Using the listing below, set down exactly the lines starting at the line that contains "color: #c2410c ->" and ending at the line that contains "html: none ->", both included, and no others.

*AVAILABLE DATA*:
★ ★ ★ ★ ★

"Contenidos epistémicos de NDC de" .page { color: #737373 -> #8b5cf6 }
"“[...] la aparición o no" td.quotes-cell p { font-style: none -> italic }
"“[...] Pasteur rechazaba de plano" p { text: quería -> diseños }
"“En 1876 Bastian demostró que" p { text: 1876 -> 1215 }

★ ★ ★ ★ ★

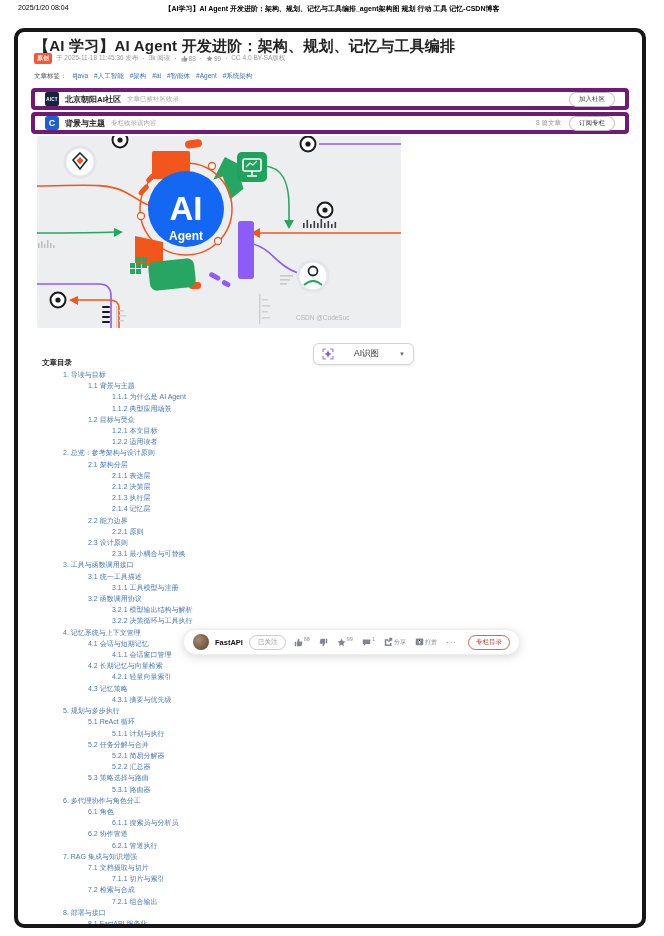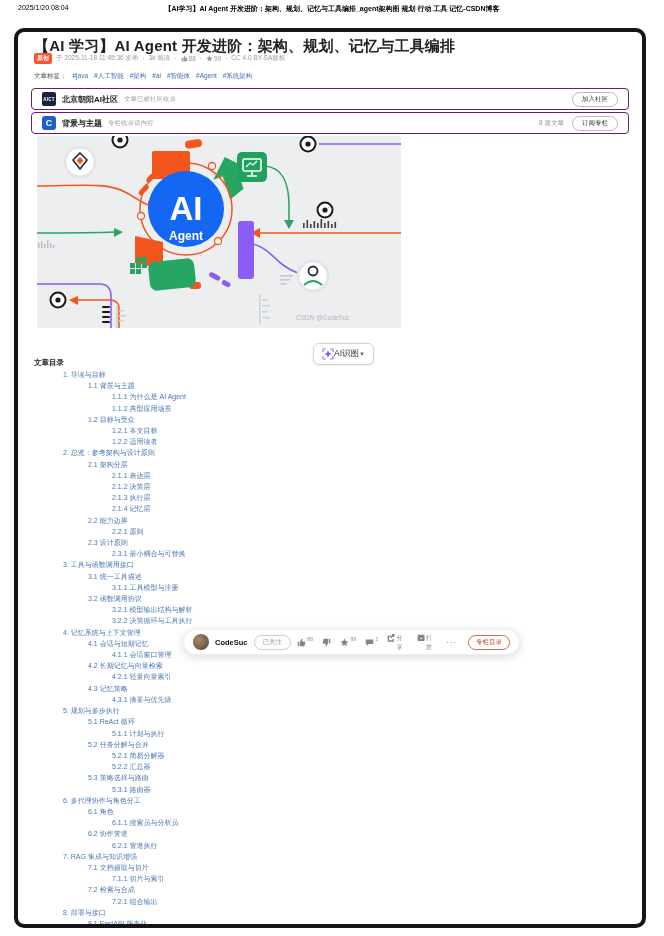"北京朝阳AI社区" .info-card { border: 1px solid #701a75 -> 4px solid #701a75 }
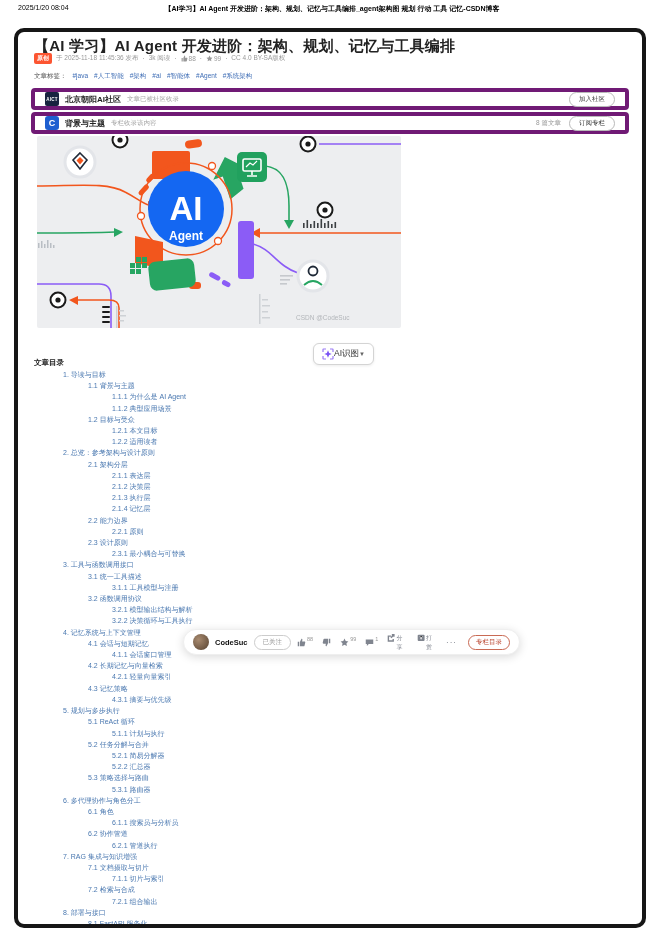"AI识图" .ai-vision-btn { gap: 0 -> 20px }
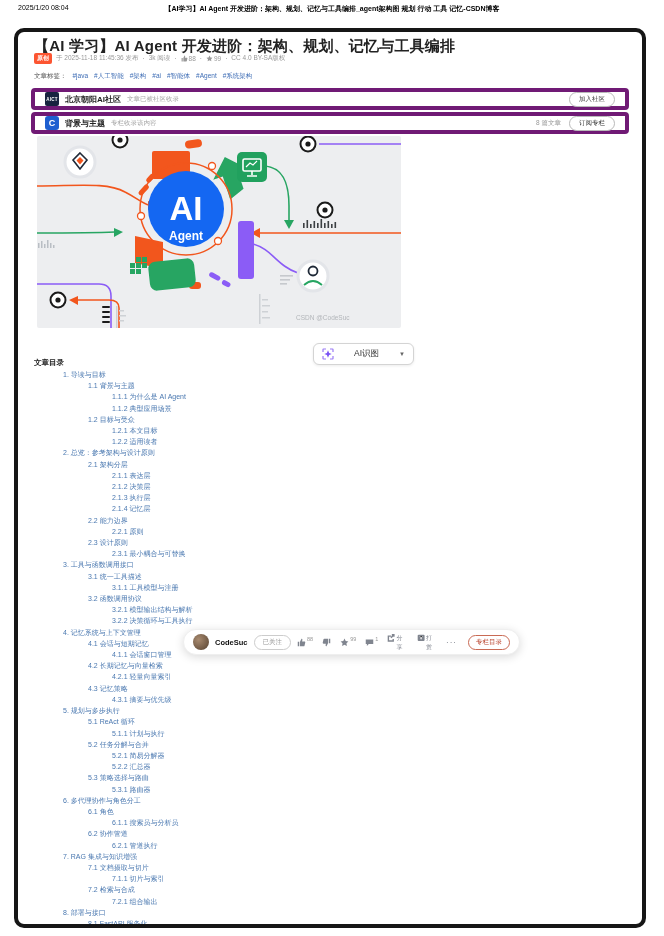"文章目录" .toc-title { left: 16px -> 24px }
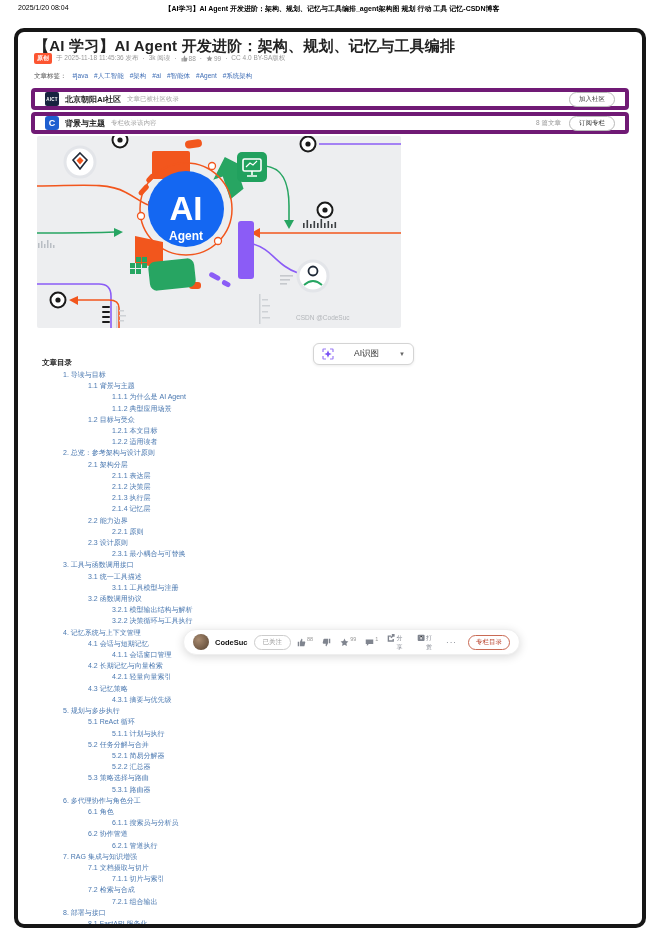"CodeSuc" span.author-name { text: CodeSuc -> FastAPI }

★ ★ ★ ★ ★

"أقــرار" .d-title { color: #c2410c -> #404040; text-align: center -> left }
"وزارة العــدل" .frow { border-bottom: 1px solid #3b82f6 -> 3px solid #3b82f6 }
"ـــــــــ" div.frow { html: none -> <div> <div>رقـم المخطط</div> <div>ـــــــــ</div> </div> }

★ ★ ★ ★ ★

*WORKED SOLUTION*:
"أقــرار" .d-title { color: #c2410c -> #404040; text-align: center -> left }
"وزارة العــدل" .frow { border-bottom: 1px solid #3b82f6 -> 3px solid #3b82f6 }
"ـــــــــ" div.frow { html: none -> <div> <div>رقـم المخطط</div> <div>ـــــــــ</div> </div> }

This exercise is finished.